RP: Since we don't have very much time left, I'd like to kind of focus on your life after leaving Topaz. Can you give us an idea of when you roughly left the camp? Was it late, 1945?

KO: I think it was August or September, something like that. Well, maybe it was earlier than that, maybe around July. But anyway, it was about the latter half of the, beginning of the latter half of the year, '45. We wound up in San Francisco for about a month. Which was, being a small town kid, I didn't particularly like San Francisco. But then at that time, there wasn't much of anything. We, my father and I, we stopped over there by Hunter's Point area, they had a bunch of leftover barracks and apartments from the shipyard days. And my father found a place in Menlo Park again and we moved down there. And like I said, he nearly brained me for wanting to go to work instead of going to school. Threatened me with disbarment or whatever you want to call it. [Laughs] So I wound up going to school. Fortunately, at that time, school wasn't much more than the cost of transportation.

RP: And you went to Stanford?

KO: Huh?

RP: You went Stanford?

KO: Toward the end, yeah.
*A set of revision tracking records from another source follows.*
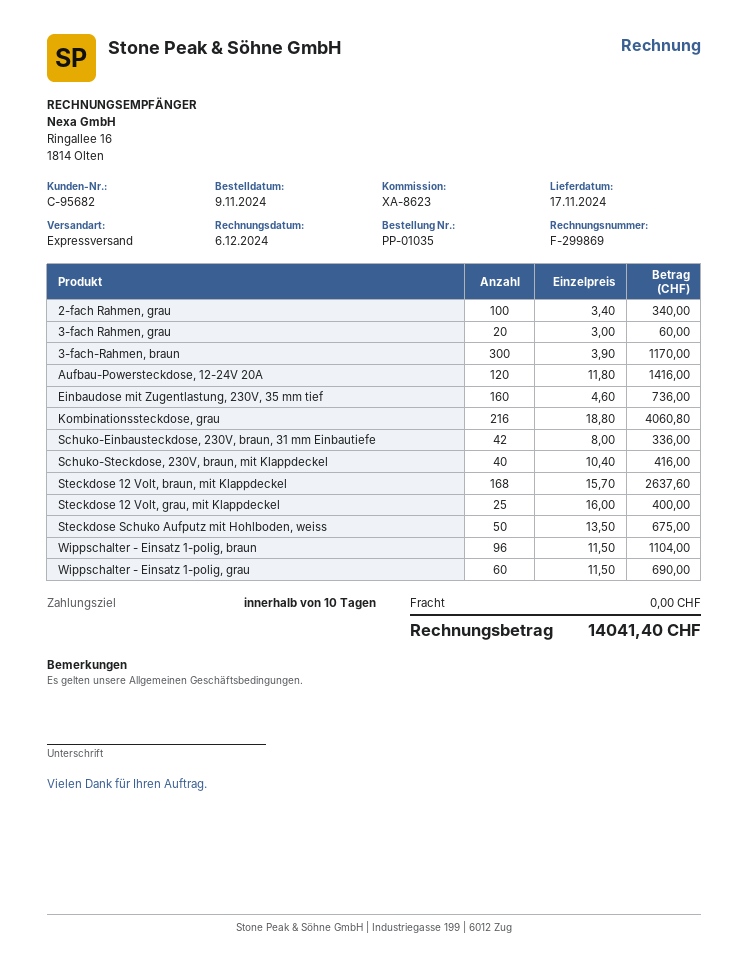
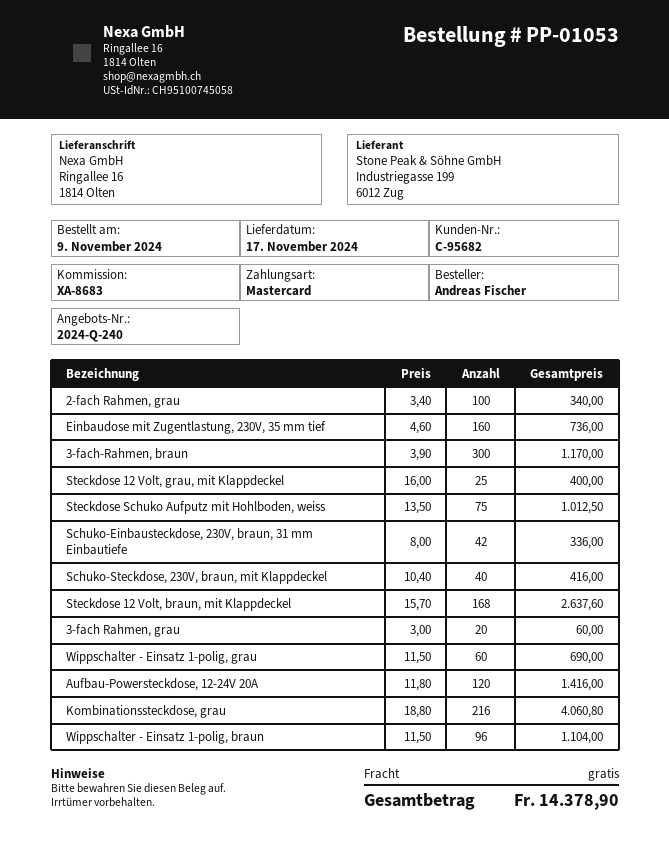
order number: PP-01035 -> PP-01053
reference: XA-8623 -> XA-8683
Steckdose Schuko Aufputz mit Hohlboden, weiss: 50 x 13.50 = 675.00 -> 75 x 13.50 = 1012.50
total: 14041.40 -> 14378.90

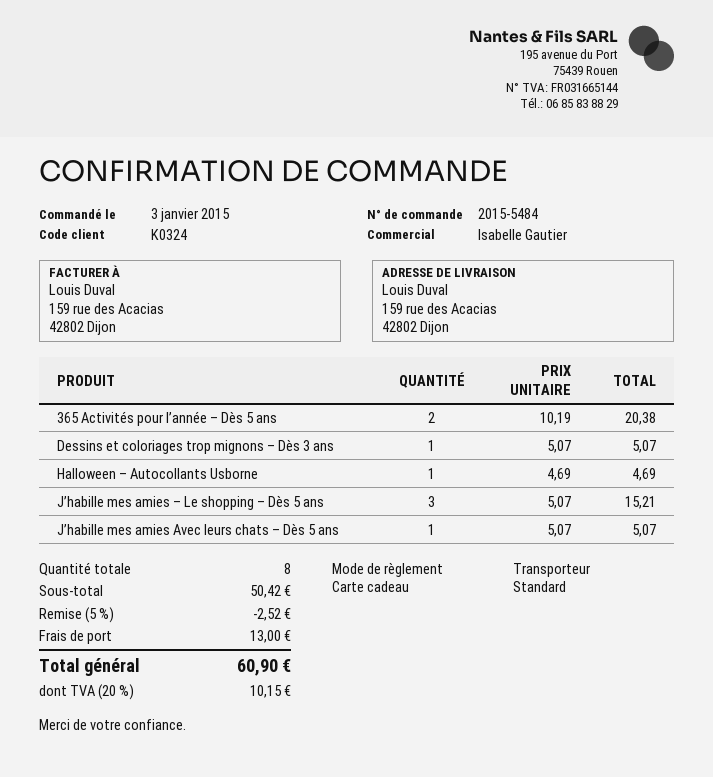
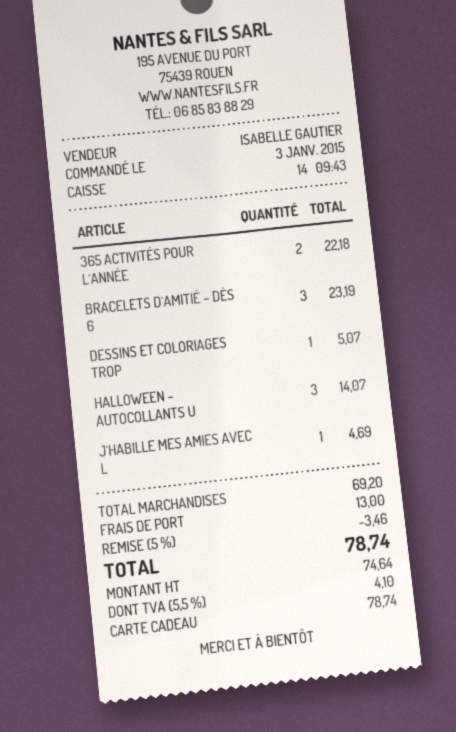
365 Activités pour l’année – Dès 5 ans: 2 for 20.38 -> 2 for 22.18
Halloween – Autocollants Usborne: 1 for 4.69 -> 3 for 14.07
J’habille mes amies – Le shopping – Dès 5 ans: 3 for 15.21 -> none
J’habille mes amies Avec leurs chats – Dès 5 ans: 1 for 5.07 -> 1 for 4.69
BRACELETS D’AMITIÉ – DÈS 6: none -> 3 for 23.19
subtotal: 50.42 -> 69.20
discount: 5% = 2.52 -> 5% = 3.46
tax: 20% = 10.15 -> 5.5% = 4.10
total: 60.90 -> 78.74

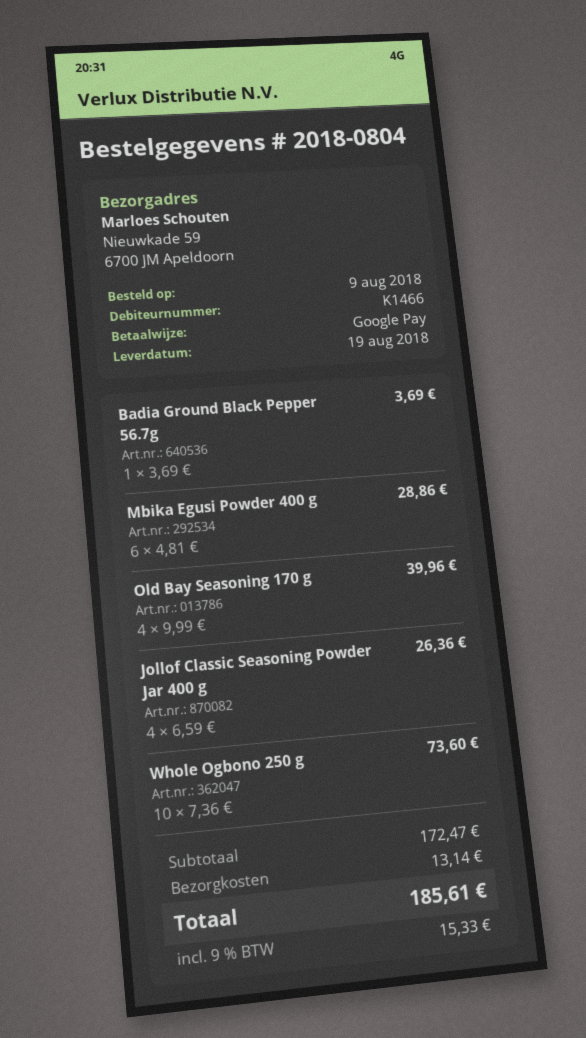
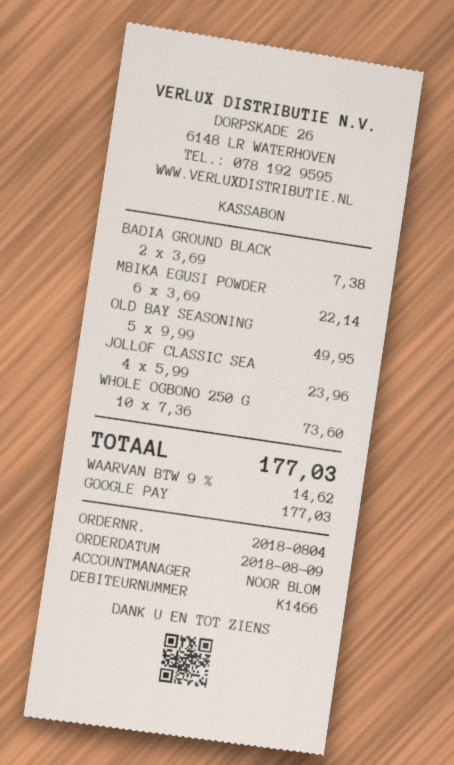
Badia Ground Black Pepper 56.7g: 1 x 3.69 = 3.69 -> 2 x 3.69 = 7.38
Mbika Egusi Powder 400 g: 6 x 4.81 = 28.86 -> 6 x 3.69 = 22.14
Old Bay Seasoning 170 g: 4 x 9.99 = 39.96 -> 5 x 9.99 = 49.95
Jollof Classic Seasoning Powder Jar 400 g: 4 x 6.59 = 26.36 -> 4 x 5.99 = 23.96
shipping: 13.14 -> none
tax: 9% = 15.33 -> 9% = 14.62
total: 185.61 -> 177.03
In the upper division type. I managed to luck out and get into, get accepted for Stanford. It was sort of interesting 'cause in my case, a guy, kid, a guy I went to school with in the same sort of area, he had better grades than I did, but he got passed over the first time, to get admitted to Stanford. Reason for that was he had a couple of bad grades during the earlier part, during the earlier part of his schooling, and I had neutral grades for that part. So I wound up getting, on paper, looking better.

RP: You were, during the time you were in camp, you were draft age even before you went to camp. You never had a military experience, did you?

KO: No, not directly. Indirectly, yeah, like as I mentioned before, I think if they gave me credit for the time I spent twiddling my toes and twiddling my thumbs in Fort Douglas, Salt Lake City, I could have qualified for the minimal GI Bill. But all it was was the preinduction type stuff. So we spent several days apiece, often enough, and I think at one period I did spend a whole, most of a whole week. And got to the point where they were running us through the preinduction type, or whatever it is they call the movies and stuff they put everybody through. And we had to just sit around and wait for some orders and stuff, and finally they sent us home to wait for orders, and orders never came. Each time, for me, it was each time the same way. They sent us home and wait for orders, and the orders never came.

RP: So you never were officially classified --

KO: We were never officially inducted. We went through a lot of the preliminaries, but never were officially inducted.

RP: This was, you would leave Topaz and go to Fort Douglas.

KO: Yeah. Couple of my people in my groups, different groups got called up pretty, almost immediately. But most of us wound up twiddling our thumbs for most of the time. In my case, I twiddled my thumbs between call-ups.

RP: But how many times were you called up?

KO: Three? About three times, I think. Three, four... at most three, twice for sure. But I think it was three. And the last one was during the Battle of the Bulge in Europe, the army panicked, they were calling everybody up to come in for induction, for induction stuff. By that time... by the time that we got in and went through the mill, the whole affair was winding down, so they sent us home again. But I remember that time they, about the second week of the Battle of the Bulge period, it was pretty obvious the army was really panicked. Because some of the people that had been inducted earlier, the month before or something, we had heard from, their families heard from, they were in Europe. They hadn't even gotten through basic training, they were in Europe. So that's the whole story of the whole period, that time. Lot of people got sent to Europe before they're through, got through basic training. It wasn't just us, it was everybody else, too. The army had just plain panicked, apparently.